§ **ENTRIES SUPPLIED**
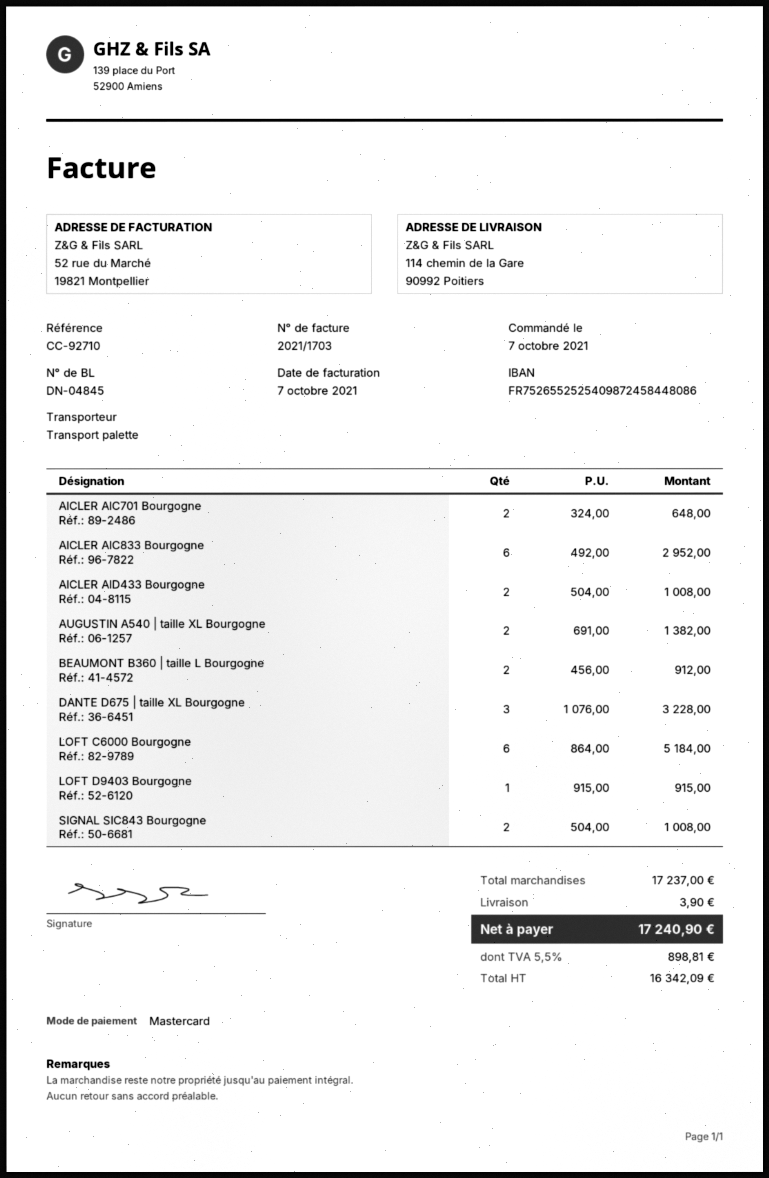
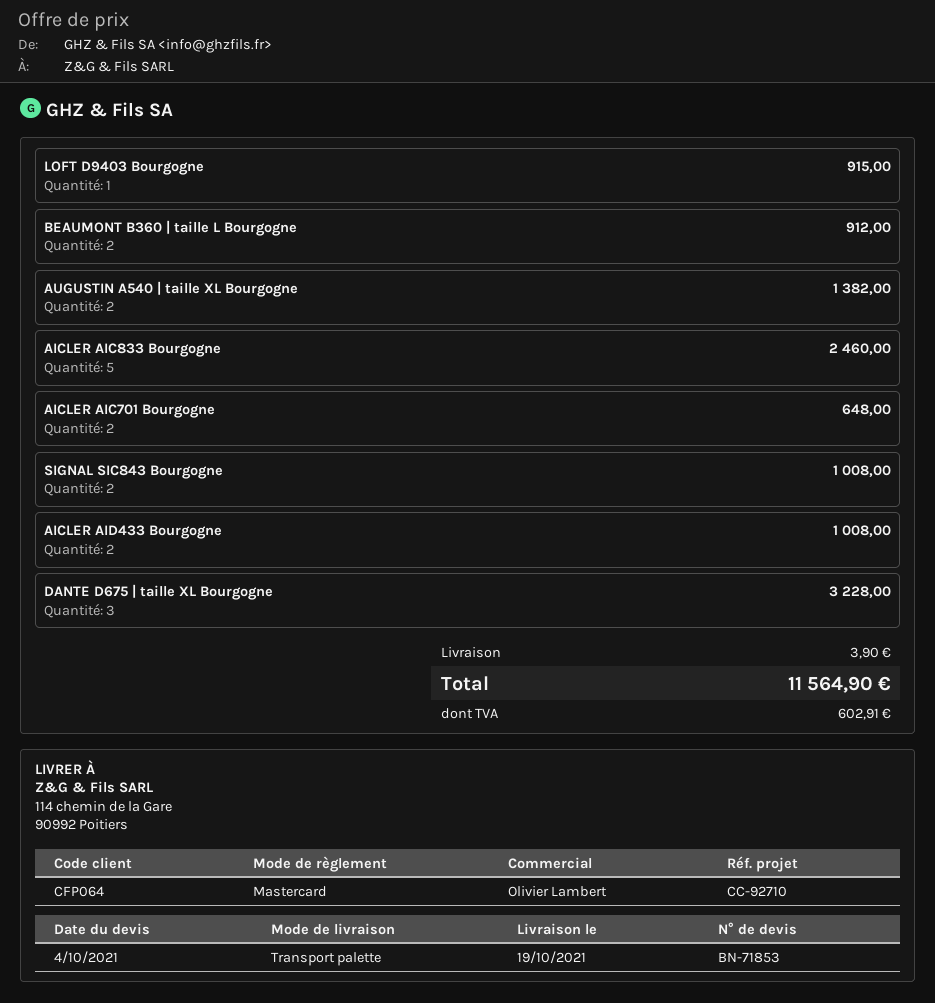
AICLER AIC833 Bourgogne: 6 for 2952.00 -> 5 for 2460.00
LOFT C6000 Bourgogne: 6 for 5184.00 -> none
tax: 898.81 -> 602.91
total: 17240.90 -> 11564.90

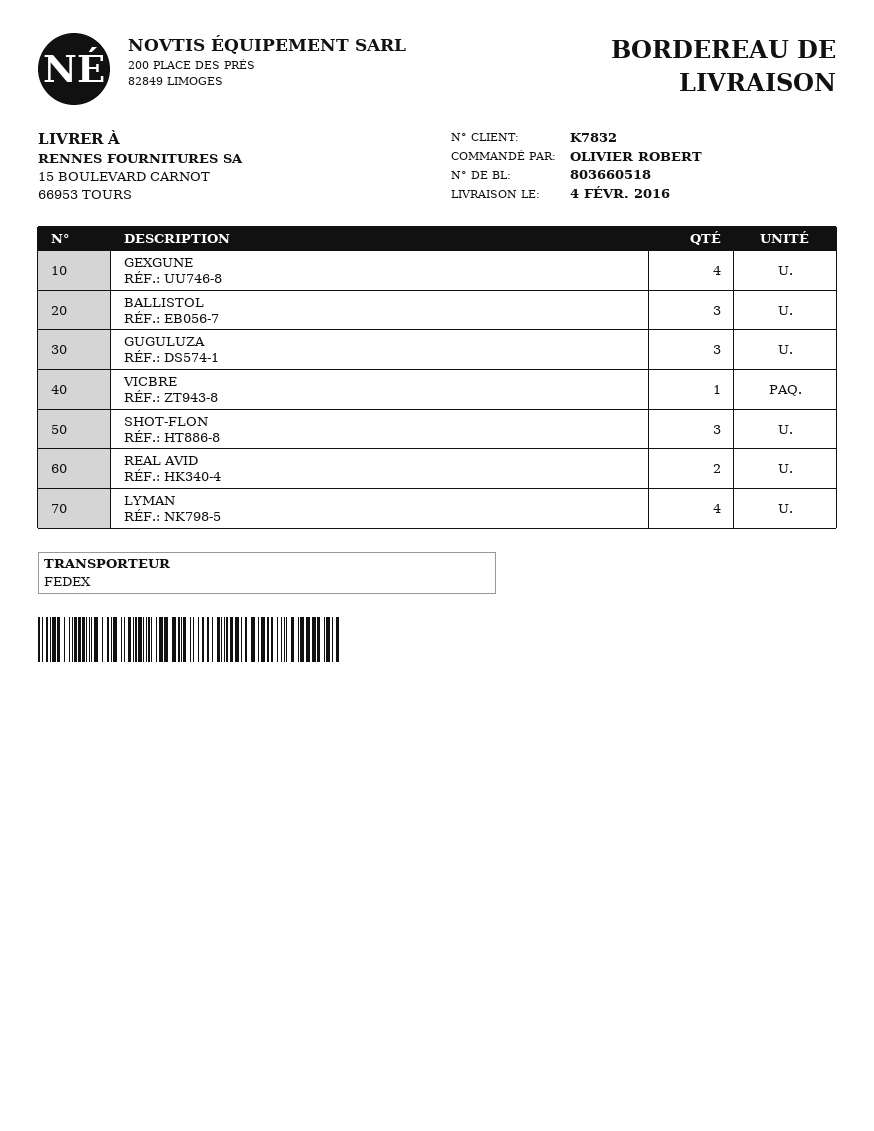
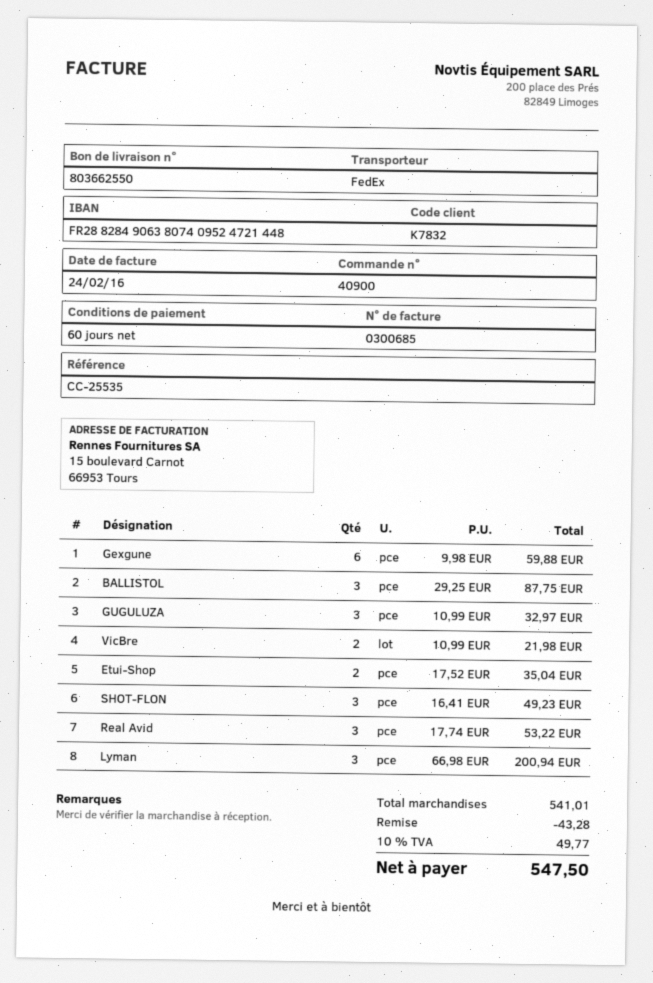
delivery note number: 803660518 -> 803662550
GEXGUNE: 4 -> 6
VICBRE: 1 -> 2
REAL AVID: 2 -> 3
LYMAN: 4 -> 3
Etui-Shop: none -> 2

* * *

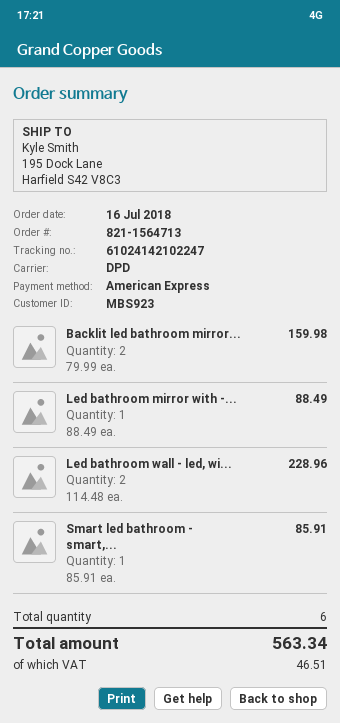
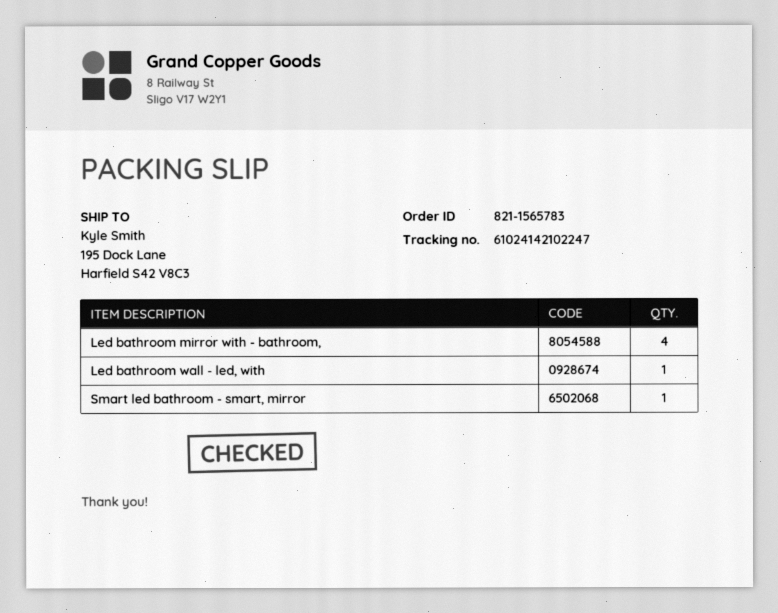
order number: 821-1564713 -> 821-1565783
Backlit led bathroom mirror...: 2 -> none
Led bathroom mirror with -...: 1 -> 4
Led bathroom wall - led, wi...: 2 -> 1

§ **TASK ITEM**
Working from the records above, write out verbatim only the lines from the line containing "order number: 821-1564713 -> 821-1565783" through the line containing "Led bathroom wall - led, wi...: 2 -> 1".

§ **WRITTEN REPLY**
order number: 821-1564713 -> 821-1565783
Backlit led bathroom mirror...: 2 -> none
Led bathroom mirror with -...: 1 -> 4
Led bathroom wall - led, wi...: 2 -> 1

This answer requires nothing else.